Id. (quoting Flori v. Allstate Ins. Co., 388 A.2d 25, 26 (R.I. 1978)); see also Emhart Indus., Inc. v. Century Indem. Co., 559 F.3d 57, 65 (1st Cir. 2009), as amended on denial of reh'g and reh'g en banc (Apr. 17, 2009). Pursuant to this “pleadings test, ” the Court must focus exclusively on the factual allegations in the pleadings. Emhart Indus., Inc., 559 F.3d at 65 (citations omitted). “In determining whether the allegations in a complaint are sufficient to create a duty to defend, [the Court] appl[ies] general rules of contract construction and give[s] words their ‘plain, ordinary meaning.'” Narragansett Jewelry Co. v. St. Paul Fire and Marine Ins. Co., 555 F.3d 38, 41 (1st Cir. 2009) (quoting Allstate Ins. Co. v.
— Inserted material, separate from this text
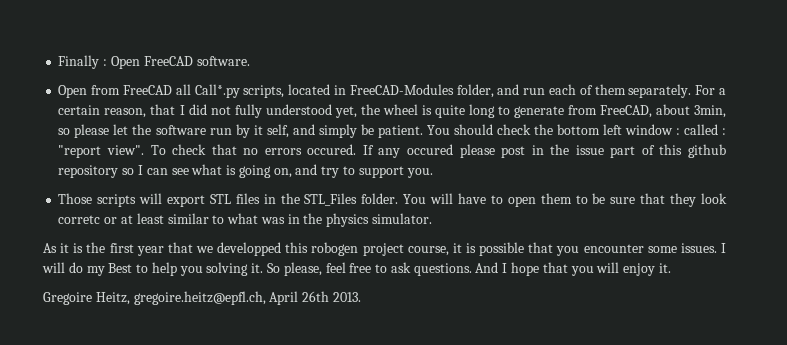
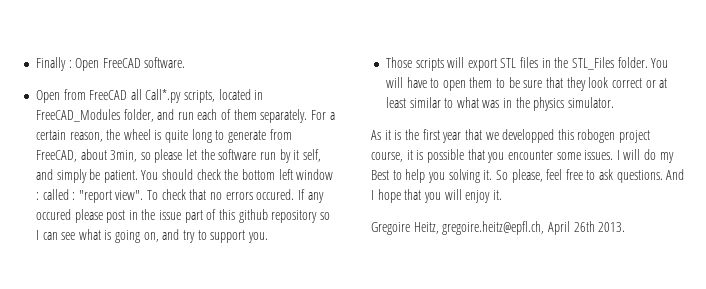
[349,84,454,95] FreeCAD-Modules -> [35,109,120,122] FreeCAD_Modules
[150,104,357,118] that I did not fully understood yet, -> (103, 137) none
[58,215,101,224] corretc -> [611,78,642,88] correct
Russo, 641 A.2d 1304, 1306-07 (R.I. 1994)). “Any doubts about the sufficiency of the allegations are resolved in favor of the insured.” Id. “Rhode Island's pleadings test triggers the duty to defend only when the pleading allegations show the potential that property damage occurred during the policy period.” Travelers Cas. & Sur. Co., 685 F.3d at 32. Once the duty to defend is triggered, the duty continues “until the coverage question is resolved either by the establishment of facts showing no potential for coverage or by the conclusion of the underlying lawsuit.” Id. at 25 (citations omitted).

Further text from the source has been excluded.